**Work request:** Search the listing below for the line containing "- 9.3. При недостижении". From there through the line containing "10.1, 10.2, 10.3", transcribe every line exactly, both ends included.
═════ Provided material ═════
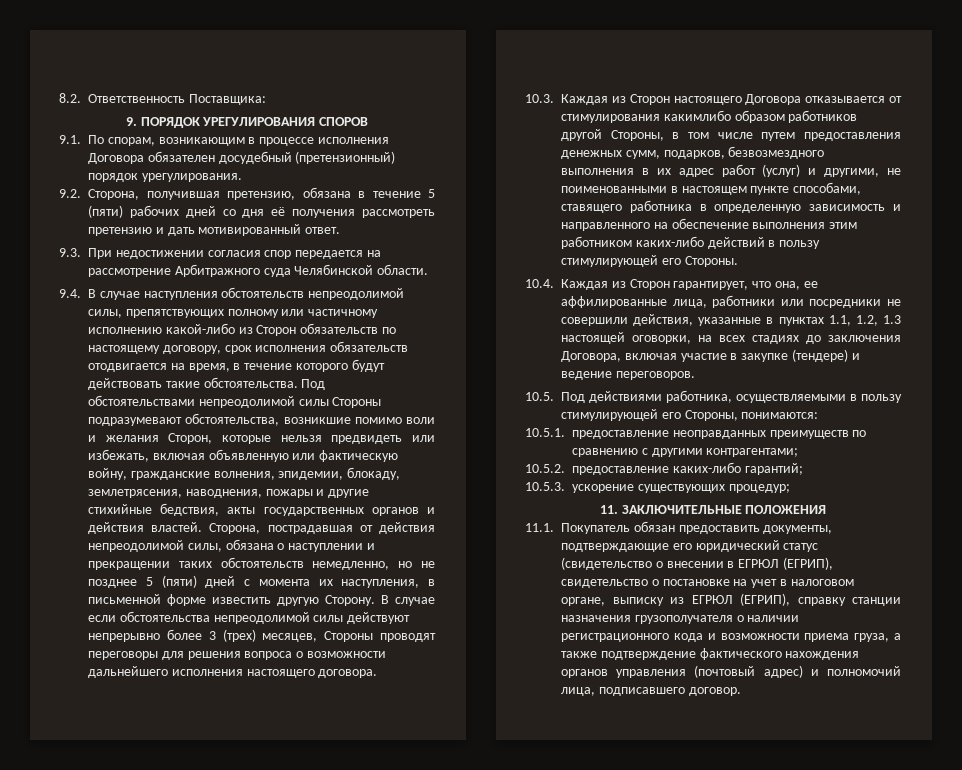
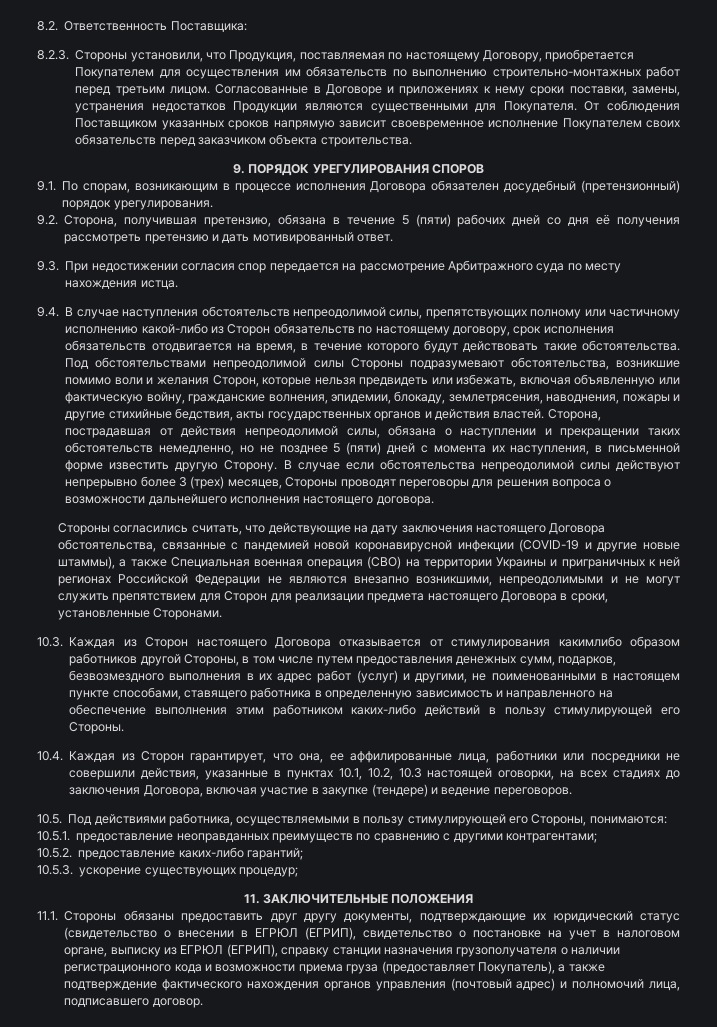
+ 8.2.3. Стороны установили, что Продукция, поставляемая по настоящему Договору, приобретается Покупателем для осуществления им обязательств по выполнению строительно-монтажных работ перед третьим лицом. Согласованные в Договоре и приложениях к нему сроки поставки, замены, устранения недостатков Продукции являются существенными для Покупателя. От соблюдения Поставщиком указанных сроков напрямую зависит своевременное исполнение Покупателем своих обязательств перед заказчиком объекта строительства.
- 9.3. При недостижении согласия спор передается на рассмотрение Арбитражного суда Челябинской области.
+ 9.3. При недостижении согласия спор передается на рассмотрение Арбитражного суда по месту нахождения истца.
+ Стороны согласились считать, что действующие на дату заключения настоящего Договора обстоятельства, связанные с пандемией новой коронавирусной инфекции (COVID-19 и другие новые штаммы), а также Специальная военная операция (СВО) на территории Украины и приграничных к ней регионах Российской Федерации не являются внезапно возникшими, непреодолимыми и не могут служить препятствием для Сторон для реализации предмета настоящего Договора в сроки, установленные Сторонами.
- 10.4. Каждая из Сторон гарантирует, что она, ее аффилированные лица, работники или посредники не совершили действия, указанные в пунктах 1.1, 1.2, 1.3 настоящей оговорки, на всех стадиях до заключения Договора, включая участие в закупке (тендере) и ведение переговоров.
+ 10.4. Каждая из Сторон гарантирует, что она, ее аффилированные лица, работники или посредники не совершили действия, указанные в пунктах 10.1, 10.2, 10.3 настоящей оговорки, на всех стадиях до заключения Договора, включая участие в закупке (тендере) и ведение переговоров.
- 11.1. Покупатель обязан предоставить документы, подтверждающие его юридический статус (свидетельство о внесении в ЕГРЮЛ (ЕГРИП), свидетельство о постановке на учет в налоговом органе, выписку из ЕГРЮЛ (ЕГРИП), справку станции назначения грузополучателя о наличии регистрационного кода и возможности приема груза, а также подтверждение фактического нахождения органов управления (почтовый адрес) и полномочий лица, подписавшего договор.
+ 11.1. Стороны обязаны предоставить друг другу документы, подтверждающие их юридический статус (свидетельство о внесении в ЕГРЮЛ (ЕГРИП), свидетельство о постановке на учет в налоговом органе, выписку из ЕГРЮЛ (ЕГРИП), справку станции назначения грузополучателя о наличии регистрационного кода и возможности приема груза (предоставляет Покупатель), а также подтверждение фактического нахождения органов управления (почтовый адрес) и полномочий лица, подписавшего договор.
═════
**Output of the task:**
- 9.3. При недостижении согласия спор передается на рассмотрение Арбитражного суда Челябинской области.
+ 9.3. При недостижении согласия спор передается на рассмотрение Арбитражного суда по месту нахождения истца.
+ Стороны согласились считать, что действующие на дату заключения настоящего Договора обстоятельства, связанные с пандемией новой коронавирусной инфекции (COVID-19 и другие новые штаммы), а также Специальная военная операция (СВО) на территории Украины и приграничных к ней регионах Российской Федерации не являются внезапно возникшими, непреодолимыми и не могут служить препятствием для Сторон для реализации предмета настоящего Договора в сроки, установленные Сторонами.
- 10.4. Каждая из Сторон гарантирует, что она, ее аффилированные лица, работники или посредники не совершили действия, указанные в пунктах 1.1, 1.2, 1.3 настоящей оговорки, на всех стадиях до заключения Договора, включая участие в закупке (тендере) и ведение переговоров.
+ 10.4. Каждая из Сторон гарантирует, что она, ее аффилированные лица, работники или посредники не совершили действия, указанные в пунктах 10.1, 10.2, 10.3 настоящей оговорки, на всех стадиях до заключения Договора, включая участие в закупке (тендере) и ведение переговоров.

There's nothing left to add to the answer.